Miss Universe is a blockbuster brand that is broadcast in 150 countries and watched by hundreds of millions of people globally, according to the organization.
In the US, TV ratings have dwindled. The 2023 competition was not broadcast on network television; it was streamed on Roku and broadcast on Telemundo.
Levey Friedman said the popularity of pageants tends to vary by location. It has gone “way, way, way down” as some women have gained other opportunities to shine in sports or at work. And, she added, “for some people, this is still what they want to do, and that shouldn't be closed off to them, either.”
Americans have not grown tired of watching thin, young, able-bodied women compete for attention in swimsuits — but today there are other venues to find this, often with more drama on shows like “The Bachelor” and “Perfect Match” and “Keeping up With the Kardashians” — or never-ending content on bigger platforms, such as some pockets of Instagram and TikTok.
Last year, in an effort to “modernize,” the Miss Universe Organization allowed mothers and pregnant, married or divorced contestants to compete. Gabriel said she is none of those things, but thinks it’s great that the pageant is becoming more inclusive.
“It's really opening a door for more women that have dreams of becoming Miss Universe to be able to do that,” she said.
Gabriel said New Yorkers have a mixed reaction to beauty pageants. The biggest misunderstanding, she said, is “that we’re not intelligent women.”
“I think people that are not familiar with pageants, they think of that final show when we're on stage in a swimsuit, in a gown, and we say that one question and then that's it,” she said. “But I feel like I was in school studying for Miss Universe.”
One thing New Yorkers do understand is status. Levey Friedman has observed that, particularly in a city like New York, “having a title matters.”
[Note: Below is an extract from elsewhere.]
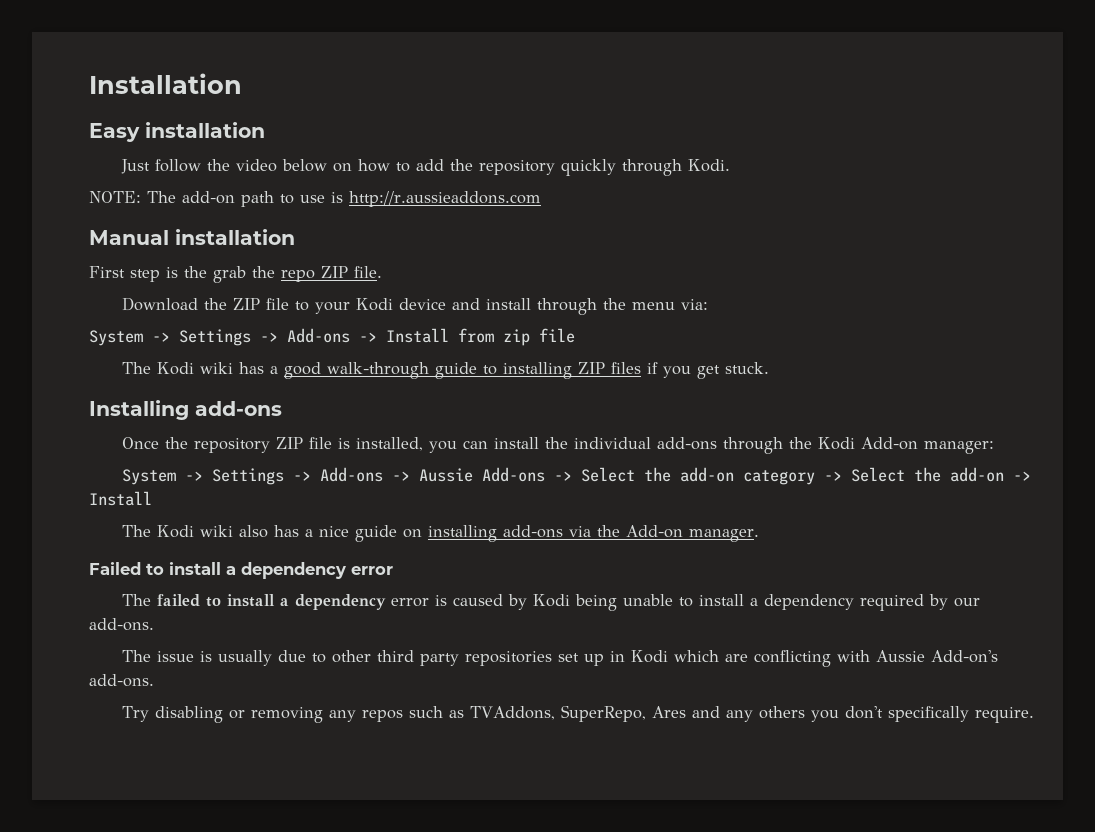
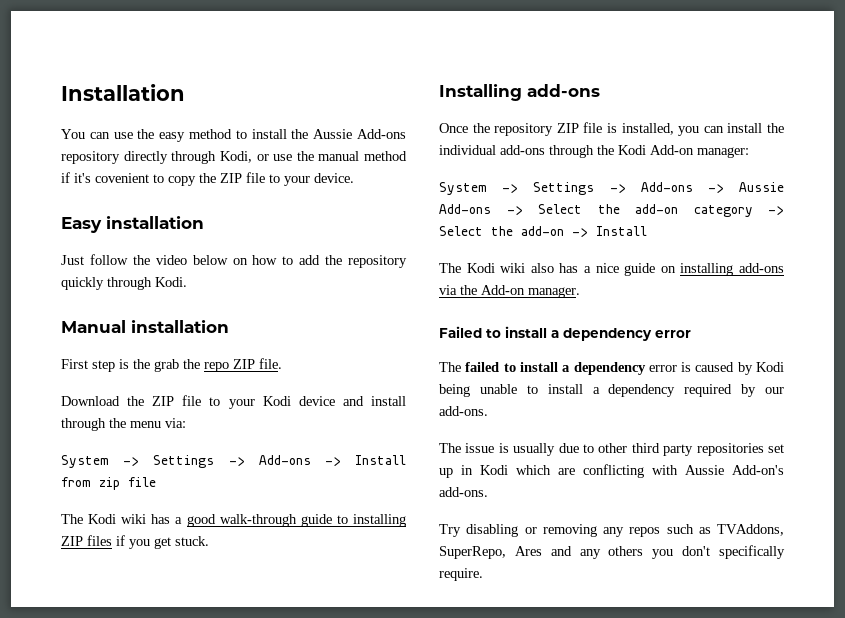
+ You can use the easy method to install the Aussie Add-ons repository directly through Kodi, or use the manual method if it's covenient to copy the ZIP file to your device.
- NOTE: The add-on path to use is http://r.aussieaddons.com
“To say ‘I’m Miss Universe’ immediately tells someone – whether they agree with it or not – that you’ve achieved something,” she said.
Gabriel said she was proud of how hard she’d worked, and that years of training had transformed her from a shy person into someone who could speak confidently in public.
Back at God's Love We Deliver, it was hard to picture Gabriel as a former shy person. She seemed at ease with every cook, staffer and volunteer she encountered. She charmed the professional baker with her piping on birthday cakes, chatted with a group from an insurance company doing a corporate day of service, made small talk with the CEO, and cheerfully obliged requests for selfies.
After her shift ended, she still had 100 posters to sign and a scheduled Zoom class to learn Tagalog in preparation for her upcoming trip to the Philippines.
She was going to take the E train. It wasn’t her usual train, so Swan, her manager, reminded her where to get off.